A judge in New York on Friday upheld his prior ruling barring The New York Times from publishing documents prepared by a lawyer for the right-wing group Project Veritas, which is suing the media organization for libel.
Judge Charles Wood of State Supreme Court in Westchester County sided with Project Veritas in his ruling made public Friday, ordering the publication to turn over any physical copies of the documents in question and delete any digital versions.
The restriction is functionally a prior restraint on the Times, a limit rarely applied to news organizations. It has provoked criticism from First Amendment advocates and a fiery editorial from the Times, which said it was a dangerous decision.
The Times has said it will seek a stay of the ruling and plans to appeal it.
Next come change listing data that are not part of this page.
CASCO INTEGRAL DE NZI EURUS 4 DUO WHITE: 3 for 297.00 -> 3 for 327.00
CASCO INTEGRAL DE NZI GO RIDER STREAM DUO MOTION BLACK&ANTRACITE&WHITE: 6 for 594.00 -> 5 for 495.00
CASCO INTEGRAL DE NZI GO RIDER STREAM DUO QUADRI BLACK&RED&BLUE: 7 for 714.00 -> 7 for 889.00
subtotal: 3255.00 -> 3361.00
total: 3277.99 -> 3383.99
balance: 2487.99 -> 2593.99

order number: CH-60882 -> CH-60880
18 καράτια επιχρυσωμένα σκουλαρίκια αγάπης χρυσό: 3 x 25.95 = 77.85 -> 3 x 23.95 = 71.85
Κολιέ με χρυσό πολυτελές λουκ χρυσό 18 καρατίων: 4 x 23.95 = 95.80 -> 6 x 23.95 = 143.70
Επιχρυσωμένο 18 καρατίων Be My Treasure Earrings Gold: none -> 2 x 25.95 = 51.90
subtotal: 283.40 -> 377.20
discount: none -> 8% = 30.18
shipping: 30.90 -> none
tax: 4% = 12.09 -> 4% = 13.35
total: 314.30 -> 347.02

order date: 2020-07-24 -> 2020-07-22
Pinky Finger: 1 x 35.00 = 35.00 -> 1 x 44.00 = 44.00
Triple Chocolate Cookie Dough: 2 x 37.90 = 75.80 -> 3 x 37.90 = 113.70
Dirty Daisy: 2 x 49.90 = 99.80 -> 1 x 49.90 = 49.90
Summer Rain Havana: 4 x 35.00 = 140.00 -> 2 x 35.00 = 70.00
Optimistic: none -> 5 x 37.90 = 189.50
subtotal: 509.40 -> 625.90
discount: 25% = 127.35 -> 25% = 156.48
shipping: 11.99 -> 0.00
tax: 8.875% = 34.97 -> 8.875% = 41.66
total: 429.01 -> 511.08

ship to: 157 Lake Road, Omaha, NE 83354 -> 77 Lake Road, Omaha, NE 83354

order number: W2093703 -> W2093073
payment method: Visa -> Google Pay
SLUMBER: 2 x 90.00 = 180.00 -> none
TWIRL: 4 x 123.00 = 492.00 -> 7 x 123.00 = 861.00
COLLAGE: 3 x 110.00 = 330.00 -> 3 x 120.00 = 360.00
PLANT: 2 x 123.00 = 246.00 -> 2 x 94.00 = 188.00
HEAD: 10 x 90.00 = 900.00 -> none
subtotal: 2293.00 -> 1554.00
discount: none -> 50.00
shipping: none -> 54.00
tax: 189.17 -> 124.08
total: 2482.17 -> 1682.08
"This ruling should raise alarms not just for advocates of press freedoms but for anyone concerned about the dangers of government overreach into what the public can and cannot know," Times publisher A.G. Sulzberger said in a statement.
"In defiance of law settled in the Pentagon Papers case, this judge has barred The Times from publishing information about a prominent and influential organization that was obtained legally in the ordinary course of reporting," he added.
The restriction on the Times stems from a libel suit filed against the newspaper in 2020.
The documents prepared by Project Veritas attorney Benjamin Barr before the libel case were quoted in a November article about a Justice Department investigation into the potential role of the group in the theft of a diary belonging to Ashley Biden, President Biden's daughter.
Project Veritas has argued that the content of Barr's memos, despite being prepared beforehand, was related to the legal issues in the case. Publishing reporting including the memos was an attempt to embarrass the paper's opponent in litigation, according to the James O'Keefe-led organization.
Wood had ordered last month that the Times temporarily stop disseminating the memos.
In the ruling unsealed Friday, Wood, who was first elected to the Supreme Court in 2009, determined that the documents were protected under attorney-client privilege.
"The Times is perfectly free to investigate, uncover, research, interview, photograph, record, report, publish, opine, expose or ignore whatever aspects of Project Veritas its editors in their sole discretion deem newsworthy, without utilizing Project Veritas's attorney-client privileged memoranda," he wrote.
O'Keefe in a statement lambasted The Times for publishing what he described as "disinformation" about Project Veritas.
"The Times is so blinded by its hatred of Project Veritas that everything it does results in a self-inflicted wound," O'Keefe added.
The organization has a long track record of using hidden cameras and deceptive techniques in attempts to embarrass liberal lawmakers and mainstream news organizations.
This story was updated at 12:18 p.m.